### [WHAT IS NEEDED]
Would you restate each entry word for word, omitting the pictures?

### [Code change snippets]

= Beginning of Section =

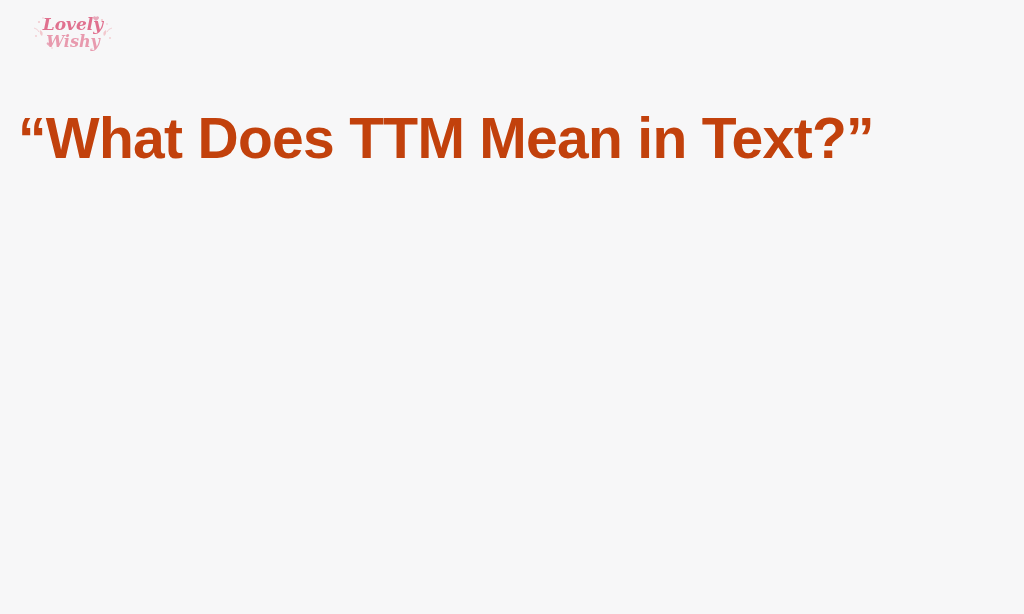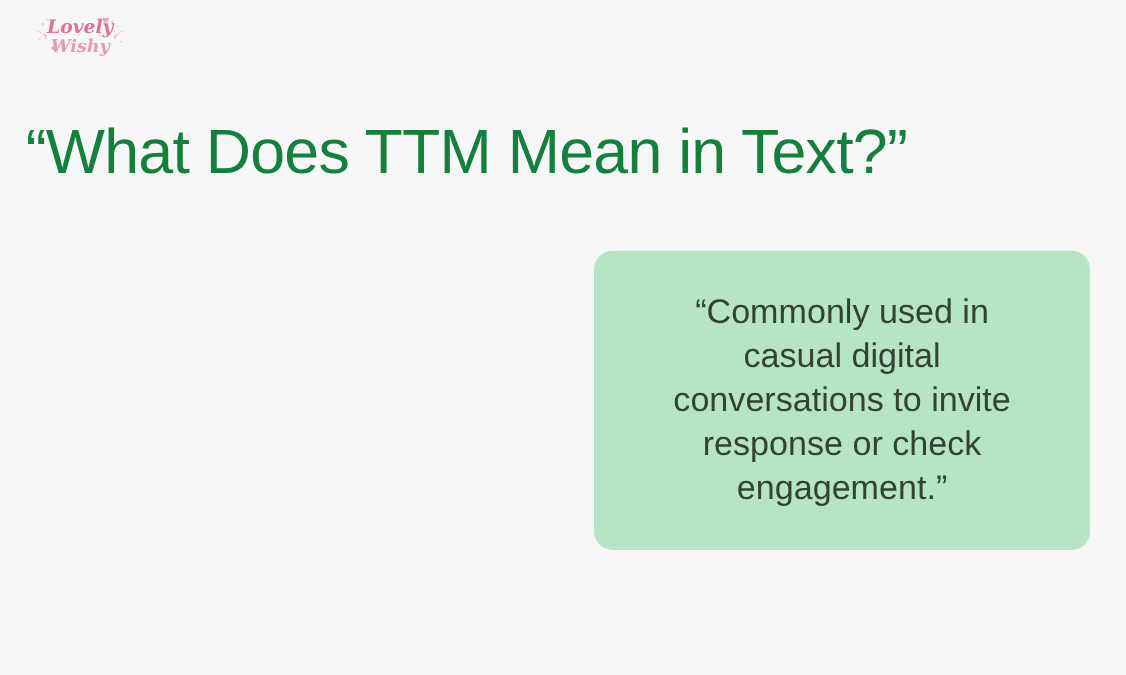--- a/index.html
+++ b/index.html
@@ -59,9 +59,9 @@
     width: 812px;
     text-align: center;
     font-size: 57px;
-    font-weight: normal;
+    font-weight: bold;
     letter-spacing: -0.7px;
-    color: #15803d;
+    color: #c2410c;
     line-height: 70px;
     white-space: nowrap;
   }

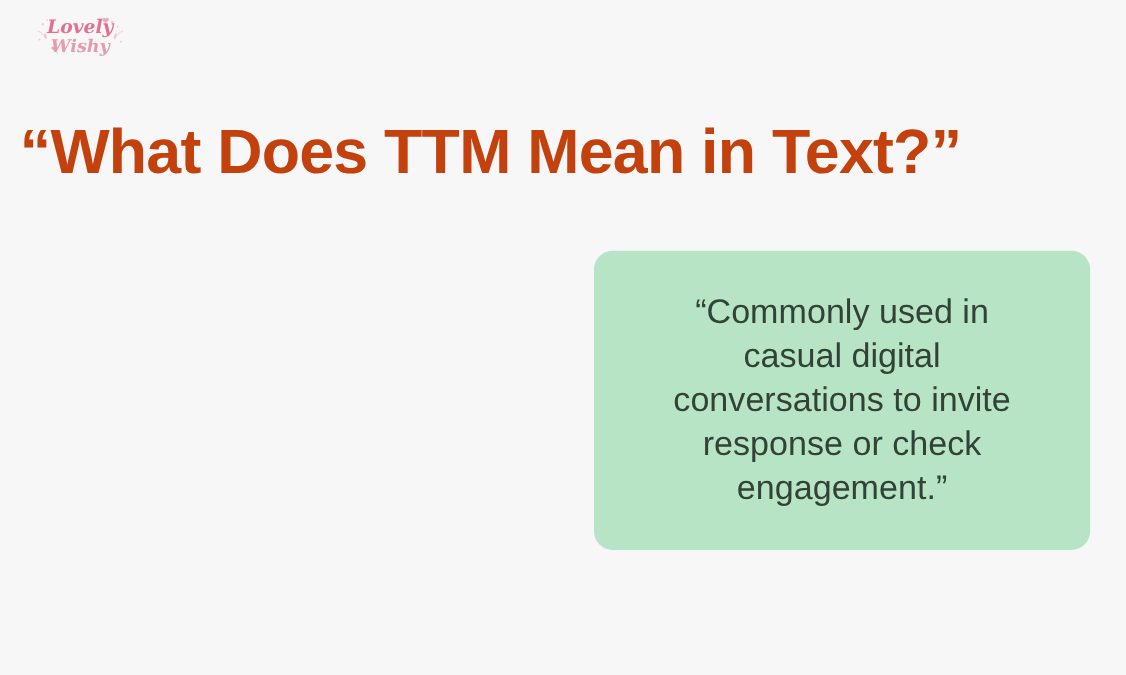--- a/index.html
+++ b/index.html
@@ -150,9 +150,6 @@
   <div class="cards">
 
 
-    <div class="card card-green">
-      <div class="card-green-text">“Commonly used in casual digital conversations to invite response or check engagement.”</div>
-    </div>
 
   </div>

= End of Section =

### [RESULT OF THE EXERCISE]
--- a/index.html
+++ b/index.html
@@ -59,9 +59,9 @@
     width: 812px;
     text-align: center;
     font-size: 57px;
-    font-weight: normal;
+    font-weight: bold;
     letter-spacing: -0.7px;
-    color: #15803d;
+    color: #c2410c;
     line-height: 70px;
     white-space: nowrap;
   }

--- a/index.html
+++ b/index.html
@@ -150,9 +150,6 @@
   <div class="cards">
 
 
-    <div class="card card-green">
-      <div class="card-green-text">“Commonly used in casual digital conversations to invite response or check engagement.”</div>
-    </div>
 
   </div>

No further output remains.